The current logic is based on a lot of duct tape, with
offsets calculated based on one define with the number of
source IDs and an enum.

Rewrite the logic in a way that it would be more resilient
of code changes, by moving the source ID count to an enum
and make the offset calculus more explicit.

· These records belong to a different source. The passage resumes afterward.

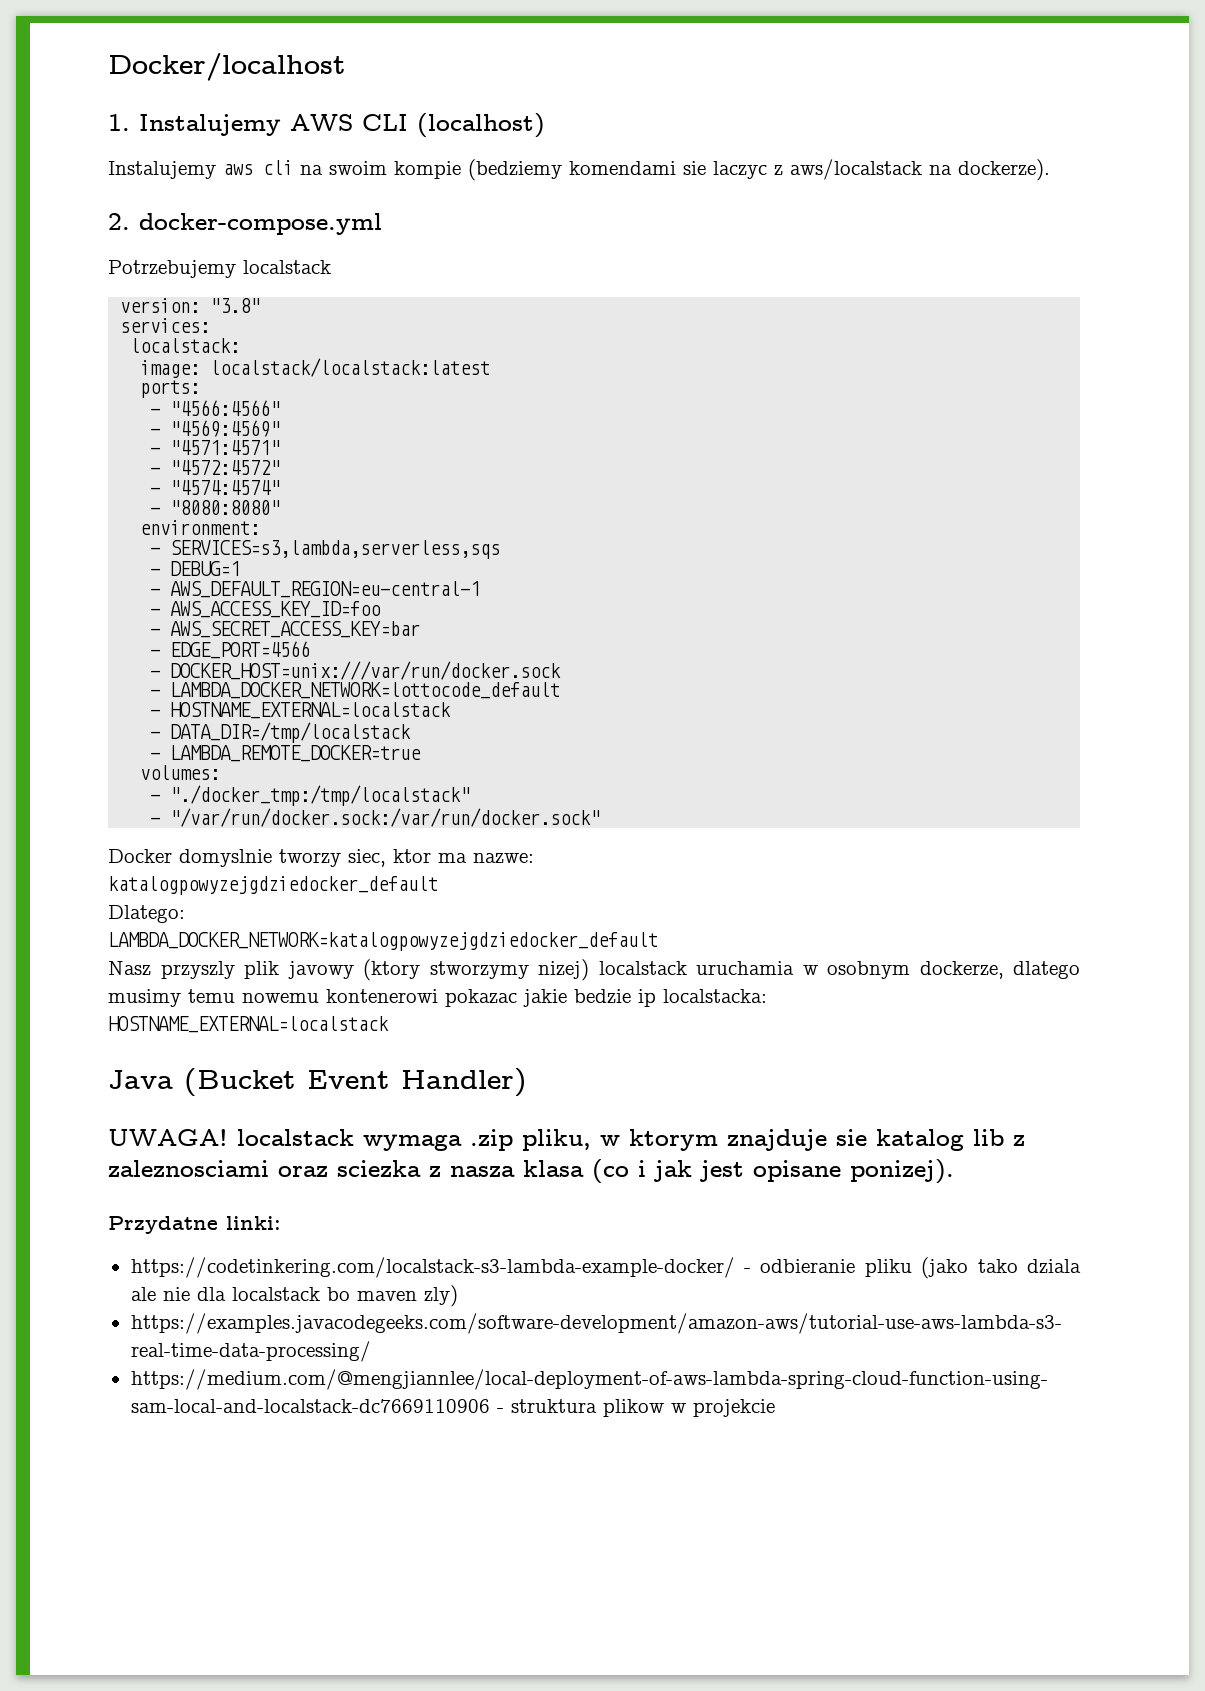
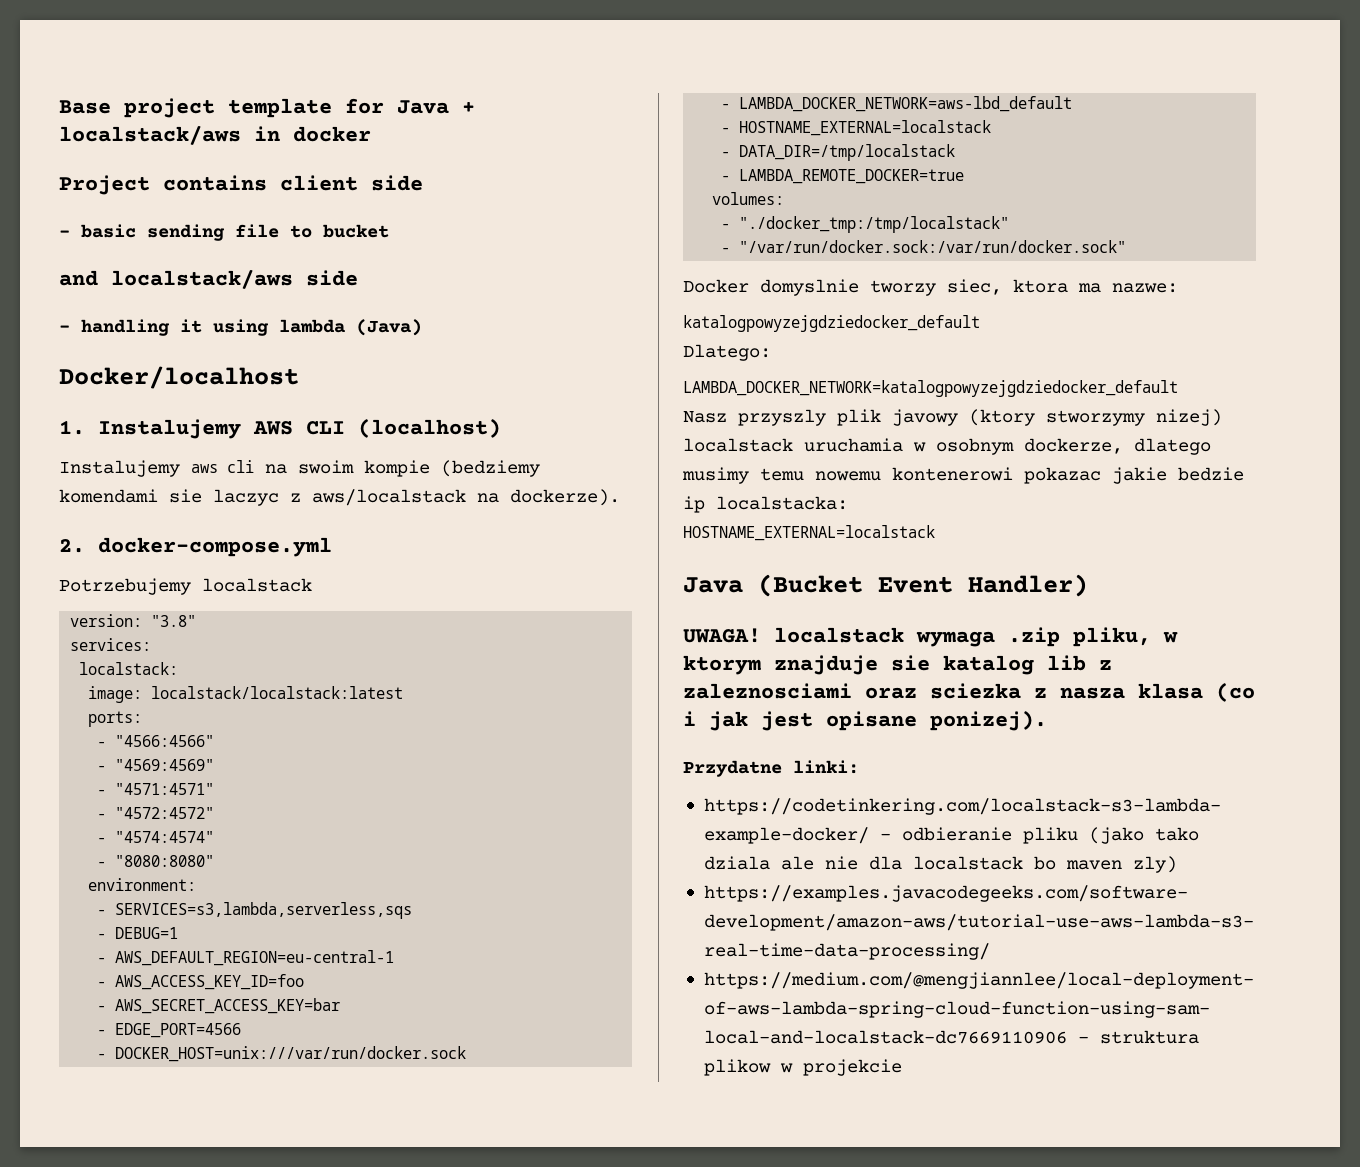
(108, 67) none -> [59,98,475,118] [59,125,371,145] [59,175,423,195] [59,224,389,241] [59,269,358,289] [59,319,422,336] Base project template for Java + localstack/aws in docker // Project contains client side // - basic sending file to bucket // and localstack/aws side // - handling it using lambda (Java) //
[170,682,561,699] LAMBDA_DOCKER_NETWORK=lottocode_default -> [739,96,1073,112] LAMBDA_DOCKER_NETWORK=aws-lbd_default
[393,849,431,863] ktor -> [1013,279,1068,293] ktora

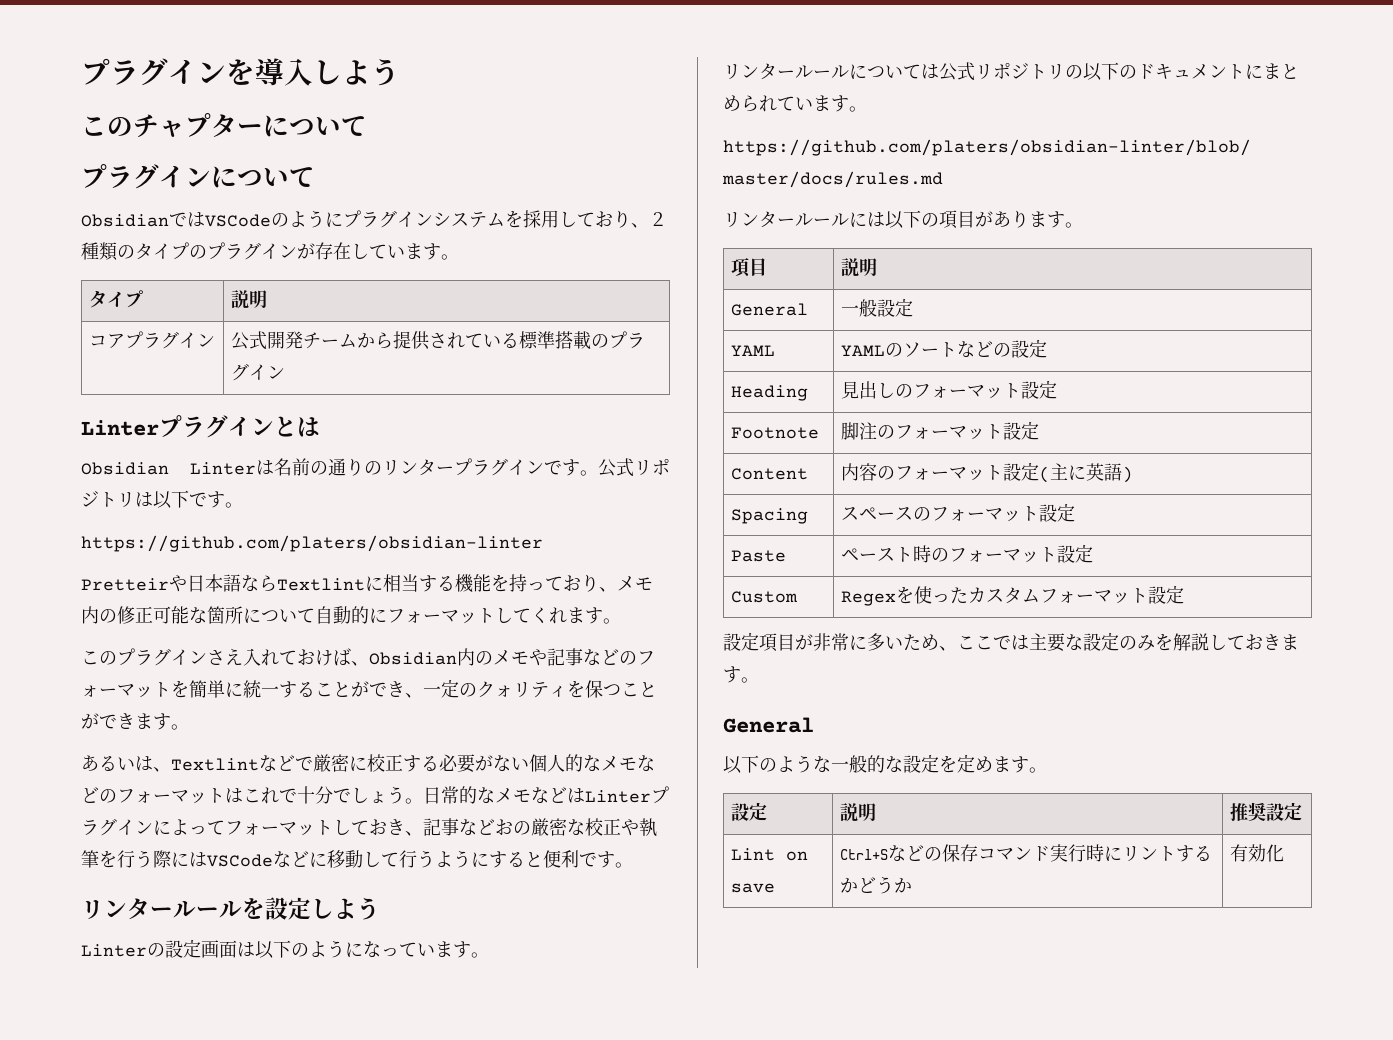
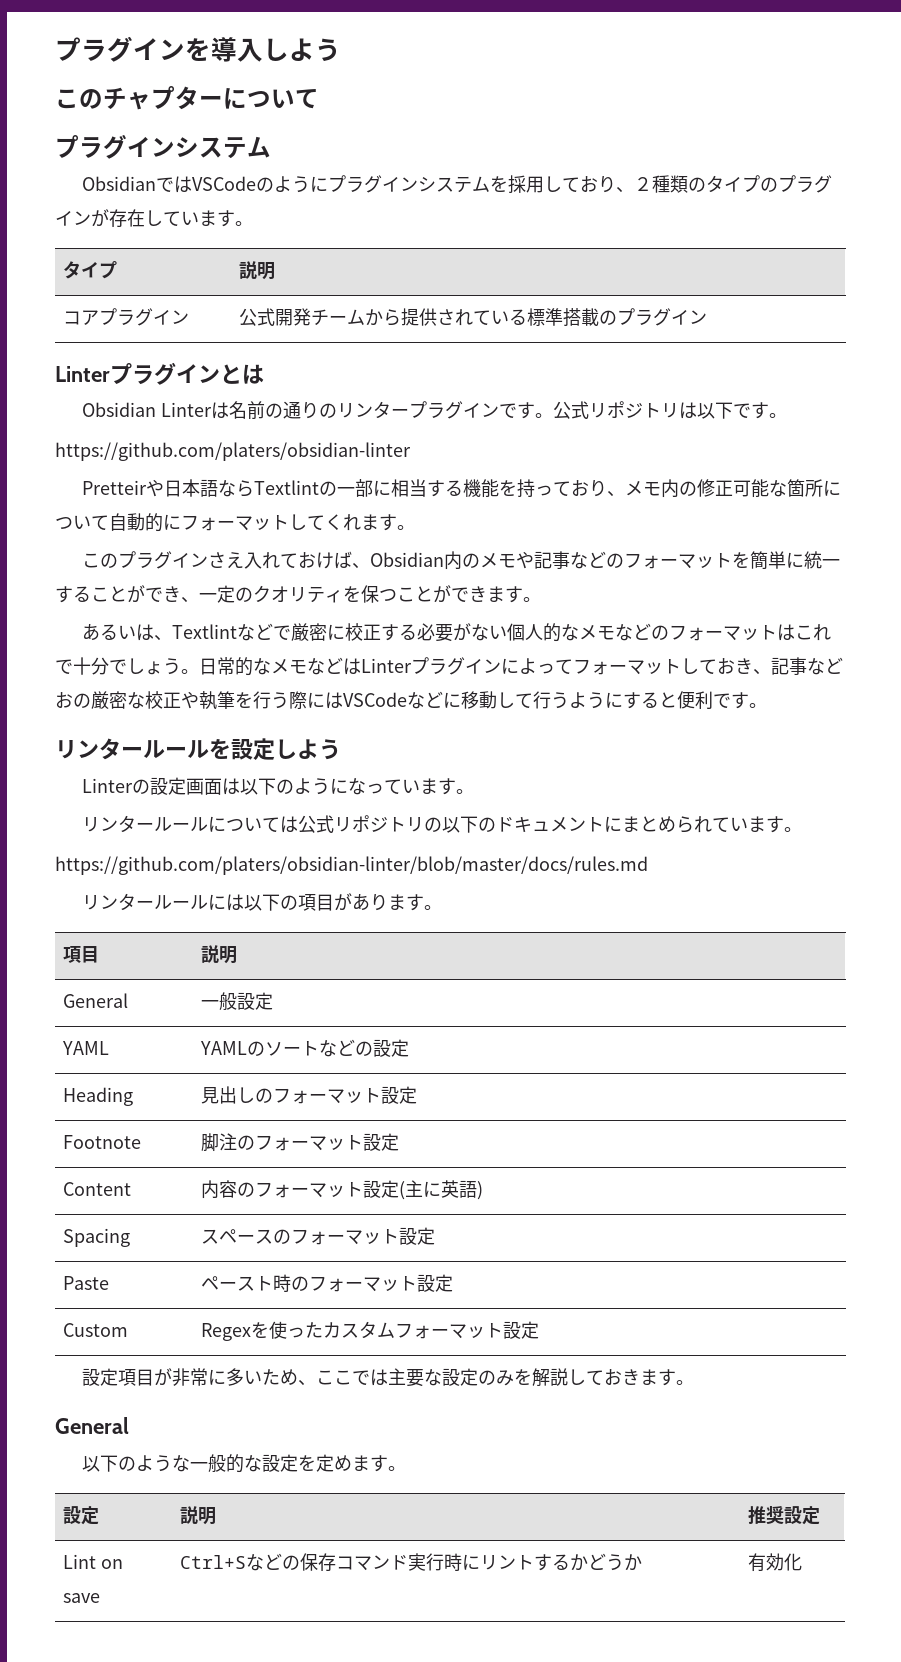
[211,166,315,188] について -> [175,136,271,159] システム
(365, 584) none -> [319,479,374,497] の一部
[495,685,513,697] ォ -> [271,586,289,602] オ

Such change was inspired on a patch from Jonathan Cameron
splitting the logic to get the CPER address on a separate
function, as this will be needed to support generic error
injection.

Signed-off-by: Mauro Carvalho Chehab <mchehab+huawei@xxxxxxxxxx>

---

Changes from v8:
- Non-rename/cleanup changes merged altogether;
- source ID is now more generic, defined per guest target.
  That should make easier to add support for 86.

Signed-off-by: Mauro Carvalho Chehab <mchehab+huawei@xxxxxxxxxx>
---
 hw/acpi/ghes.c           | 275 ++++++++++++++++++++++++---------------
 hw/arm/virt-acpi-build.c |  10 +-
 include/hw/acpi/ghes.h   |  18 +--
 include/hw/arm/virt.h    |   7 +
 target/arm/kvm.c         |   3 +-
 5 files changed, 198 insertions(+), 115 deletions(-)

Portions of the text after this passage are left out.